-- Opening Marker --

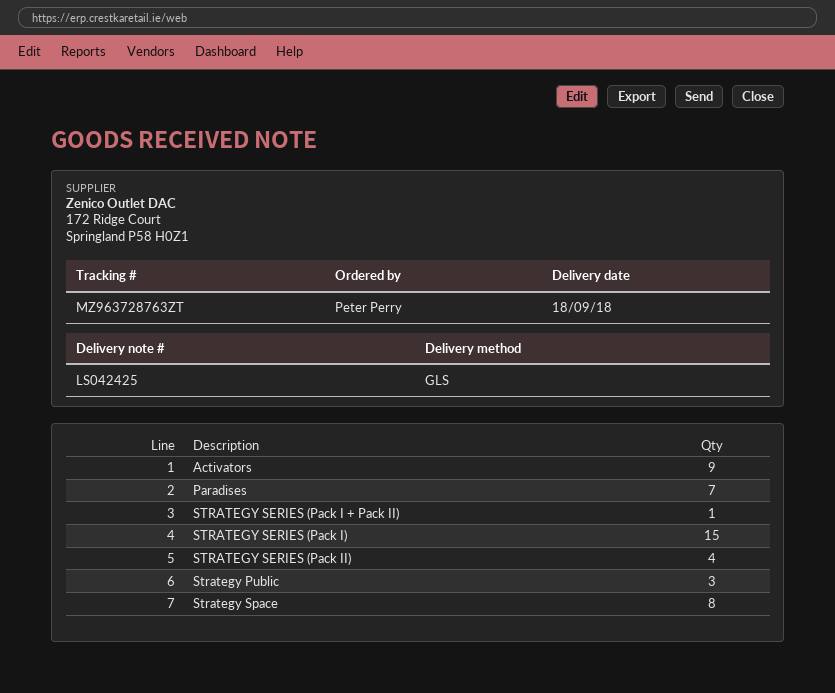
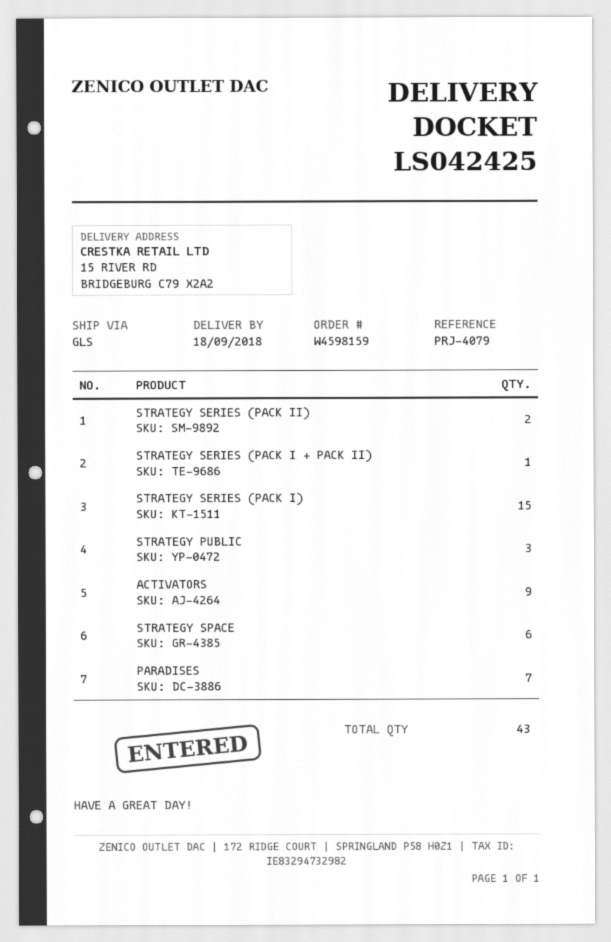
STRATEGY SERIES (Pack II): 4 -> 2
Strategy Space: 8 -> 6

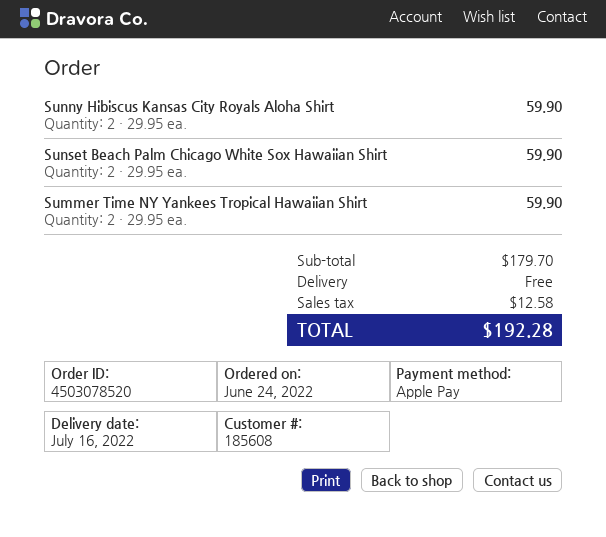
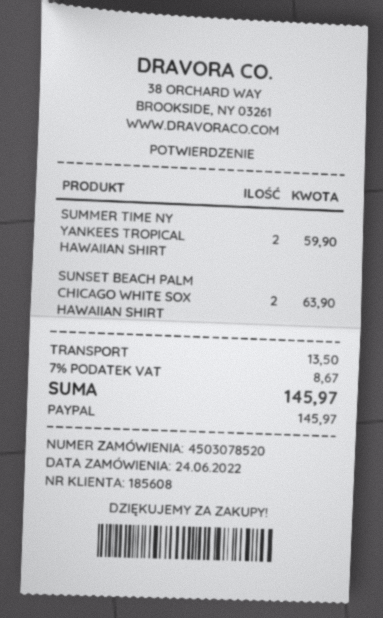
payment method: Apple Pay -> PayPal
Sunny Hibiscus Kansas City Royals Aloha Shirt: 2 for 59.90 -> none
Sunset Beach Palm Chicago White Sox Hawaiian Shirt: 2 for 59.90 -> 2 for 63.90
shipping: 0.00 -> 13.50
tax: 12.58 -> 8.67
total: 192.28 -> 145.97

-- Closing Marker --
-- Opening Marker --

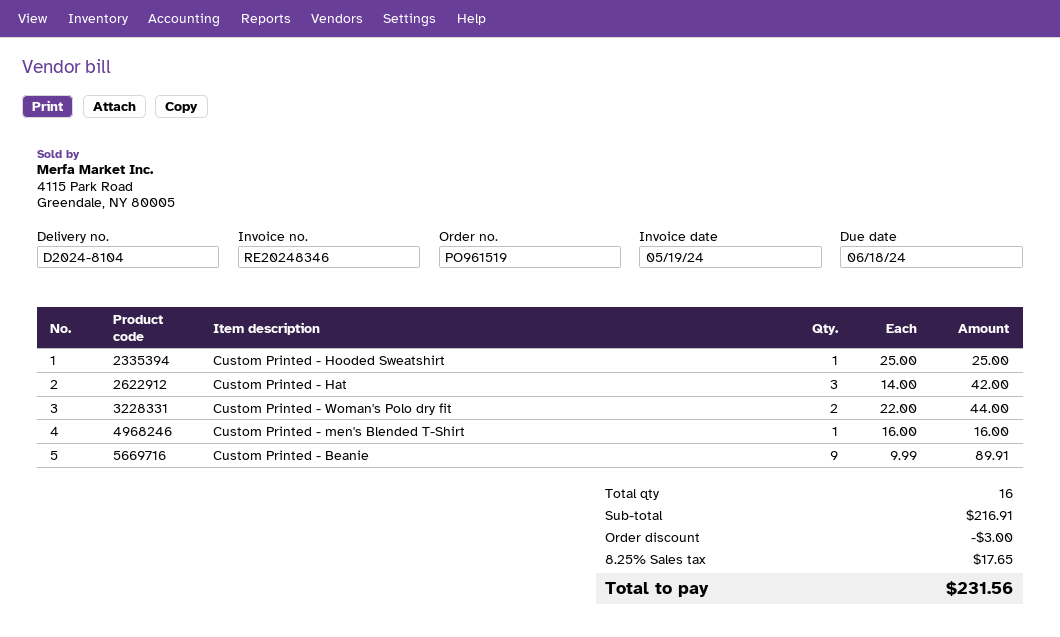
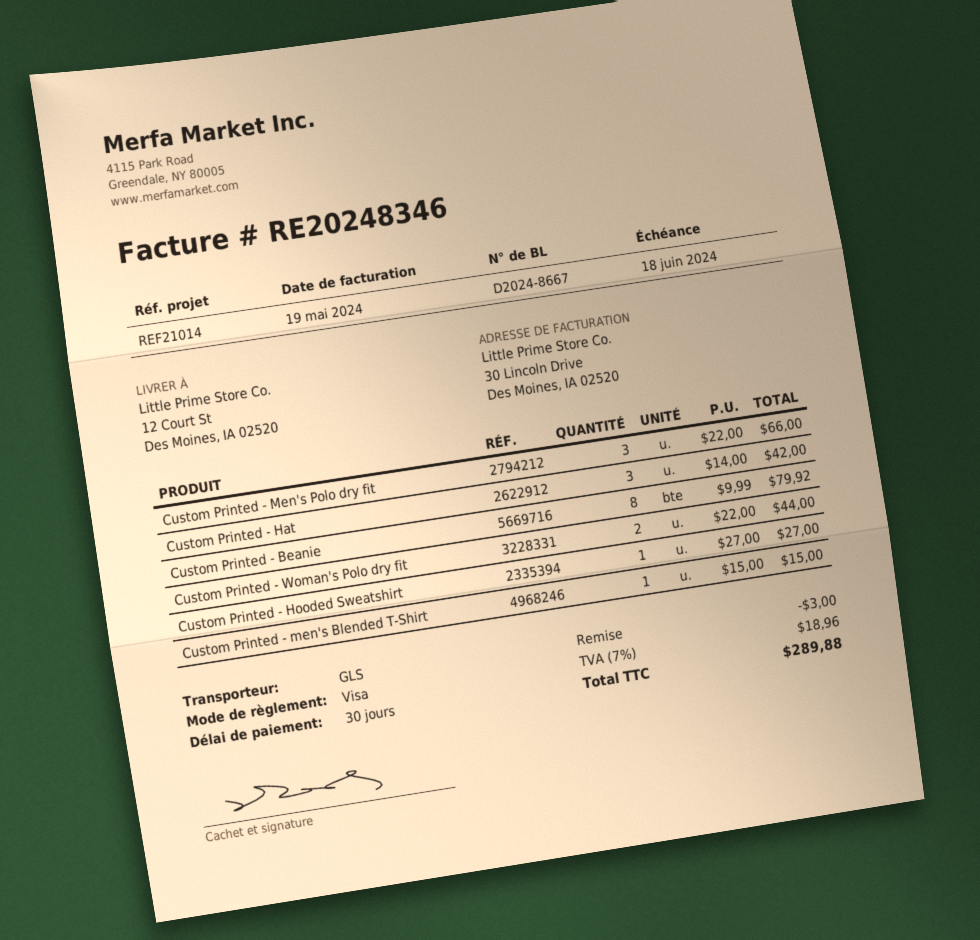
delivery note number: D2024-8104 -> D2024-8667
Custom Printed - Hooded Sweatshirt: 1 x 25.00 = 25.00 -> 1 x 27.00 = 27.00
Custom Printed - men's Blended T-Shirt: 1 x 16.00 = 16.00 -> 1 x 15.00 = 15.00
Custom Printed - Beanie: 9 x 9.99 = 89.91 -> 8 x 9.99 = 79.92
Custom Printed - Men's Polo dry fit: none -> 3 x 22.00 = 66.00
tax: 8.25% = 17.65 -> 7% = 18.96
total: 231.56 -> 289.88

-- Closing Marker --

ACTION ITEM –
Each line containing "none" belongs in the answer; pick these out of the material and copy them.

SOLVED PROBLEM –
Sunny Hibiscus Kansas City Royals Aloha Shirt: 2 for 59.90 -> none
Custom Printed - Men's Polo dry fit: none -> 3 x 22.00 = 66.00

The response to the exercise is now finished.